As for his Democratic colleagues’ similar statements, Campbell speculated that “a number of them served in the legislature, they may feel the same way I do… that if we do something now, we’ll perpetuate the problem.”
The California situation amounts to a person “holding a gun to his head and saying, ‘If you don’t do something, I’ll shoot myself,’” said Alan Auerbach, an economist and public finance professor at Berkeley. “On the one hand, California needs help; but on the other hand, it certainly wouldn’t be unreasonable for the federal government to insist that California help itself too.”
Still, even if Sacramento is to blame for the state’s problems, isn’t California “too big to fail”?
Some analysts say yes.
“California is such a large and important fraction of the nation's economy now and in the future that pending budget cuts could delay a national recovery and weaken the nation’s long-term competitiveness,” said Jean Ross, executive director of the nonpartisan California Budget Project, said in an e-mail to POLITICO.
Loan guarantees aren’t enough, Ross said, arguing for a direct infusion of cash or increased federal assistance to the state’s health programs.

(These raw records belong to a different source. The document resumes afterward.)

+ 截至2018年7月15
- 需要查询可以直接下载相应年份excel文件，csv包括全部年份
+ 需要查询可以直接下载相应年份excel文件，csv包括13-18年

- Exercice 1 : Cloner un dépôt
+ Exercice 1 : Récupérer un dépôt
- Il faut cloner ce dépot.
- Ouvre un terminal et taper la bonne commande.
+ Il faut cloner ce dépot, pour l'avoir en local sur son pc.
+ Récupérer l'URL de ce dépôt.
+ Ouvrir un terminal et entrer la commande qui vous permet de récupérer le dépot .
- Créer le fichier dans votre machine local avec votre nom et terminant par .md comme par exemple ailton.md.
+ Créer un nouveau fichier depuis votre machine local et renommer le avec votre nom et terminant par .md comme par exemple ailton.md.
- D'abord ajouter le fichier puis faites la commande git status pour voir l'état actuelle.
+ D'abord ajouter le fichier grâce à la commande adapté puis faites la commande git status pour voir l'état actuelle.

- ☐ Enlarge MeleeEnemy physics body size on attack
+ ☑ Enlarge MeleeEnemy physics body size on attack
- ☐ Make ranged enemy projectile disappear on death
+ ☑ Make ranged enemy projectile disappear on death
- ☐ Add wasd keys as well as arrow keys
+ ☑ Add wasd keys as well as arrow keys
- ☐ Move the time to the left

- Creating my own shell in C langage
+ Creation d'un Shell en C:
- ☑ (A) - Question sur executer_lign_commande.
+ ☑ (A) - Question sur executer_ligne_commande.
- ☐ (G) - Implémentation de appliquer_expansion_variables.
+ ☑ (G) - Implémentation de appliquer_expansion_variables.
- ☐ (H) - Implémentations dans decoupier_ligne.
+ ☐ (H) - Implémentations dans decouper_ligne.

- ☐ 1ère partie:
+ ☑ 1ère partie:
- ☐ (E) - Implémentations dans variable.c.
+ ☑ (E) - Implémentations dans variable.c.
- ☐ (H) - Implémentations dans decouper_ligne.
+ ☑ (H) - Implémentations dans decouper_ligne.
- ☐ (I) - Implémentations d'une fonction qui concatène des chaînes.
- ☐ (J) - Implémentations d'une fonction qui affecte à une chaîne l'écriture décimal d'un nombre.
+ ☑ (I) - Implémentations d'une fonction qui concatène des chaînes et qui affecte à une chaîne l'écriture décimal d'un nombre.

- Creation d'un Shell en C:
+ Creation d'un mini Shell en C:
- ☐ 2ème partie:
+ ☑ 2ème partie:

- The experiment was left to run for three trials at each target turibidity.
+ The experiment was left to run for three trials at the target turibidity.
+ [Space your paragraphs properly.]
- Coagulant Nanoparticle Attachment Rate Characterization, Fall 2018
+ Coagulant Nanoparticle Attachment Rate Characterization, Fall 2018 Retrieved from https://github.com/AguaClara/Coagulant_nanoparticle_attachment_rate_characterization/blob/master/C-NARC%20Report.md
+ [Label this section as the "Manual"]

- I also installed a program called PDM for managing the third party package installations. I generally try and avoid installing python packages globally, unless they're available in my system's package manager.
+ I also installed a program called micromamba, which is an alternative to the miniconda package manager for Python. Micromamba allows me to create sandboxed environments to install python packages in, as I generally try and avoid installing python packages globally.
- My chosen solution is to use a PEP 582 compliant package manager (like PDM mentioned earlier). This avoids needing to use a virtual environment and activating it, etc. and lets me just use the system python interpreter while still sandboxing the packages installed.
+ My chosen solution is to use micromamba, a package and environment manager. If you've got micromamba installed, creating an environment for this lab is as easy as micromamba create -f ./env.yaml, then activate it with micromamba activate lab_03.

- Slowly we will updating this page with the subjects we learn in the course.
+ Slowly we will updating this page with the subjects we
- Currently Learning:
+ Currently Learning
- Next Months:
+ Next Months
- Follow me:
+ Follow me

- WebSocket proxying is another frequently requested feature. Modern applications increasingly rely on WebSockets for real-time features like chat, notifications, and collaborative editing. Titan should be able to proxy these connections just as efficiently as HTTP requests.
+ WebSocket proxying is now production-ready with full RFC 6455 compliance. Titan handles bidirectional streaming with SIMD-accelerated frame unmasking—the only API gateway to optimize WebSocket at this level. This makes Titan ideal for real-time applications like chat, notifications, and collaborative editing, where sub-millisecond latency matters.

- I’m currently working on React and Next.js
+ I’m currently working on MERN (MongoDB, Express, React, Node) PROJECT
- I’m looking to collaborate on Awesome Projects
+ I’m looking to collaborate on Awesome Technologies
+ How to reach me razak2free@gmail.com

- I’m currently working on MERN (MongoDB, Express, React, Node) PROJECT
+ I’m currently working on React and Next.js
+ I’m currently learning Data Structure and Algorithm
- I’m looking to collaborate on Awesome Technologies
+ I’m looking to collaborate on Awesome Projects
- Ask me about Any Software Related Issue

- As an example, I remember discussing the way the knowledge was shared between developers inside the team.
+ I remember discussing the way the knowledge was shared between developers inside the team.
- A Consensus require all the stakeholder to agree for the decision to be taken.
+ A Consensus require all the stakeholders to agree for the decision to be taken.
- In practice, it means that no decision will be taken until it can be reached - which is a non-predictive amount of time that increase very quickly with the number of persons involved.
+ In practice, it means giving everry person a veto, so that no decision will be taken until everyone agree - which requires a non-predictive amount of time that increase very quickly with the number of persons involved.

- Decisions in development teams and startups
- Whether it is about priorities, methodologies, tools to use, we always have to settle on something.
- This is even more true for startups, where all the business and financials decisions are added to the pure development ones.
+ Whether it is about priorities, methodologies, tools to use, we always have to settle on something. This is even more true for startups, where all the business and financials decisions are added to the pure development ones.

As for getting California’s house in order, Ross and others suggest the feds attach strings to the assistance that require significant changes in exchange for help.
Treasury, which is monitoring state-level conditions, hasn’t completely shut the door to helping California, but aid would only come under the most dire circumstances, said a source familiar with the department’s thinking. And the terms would be incredibly unattractive — the better to deter other states from putting themselves in a similar position.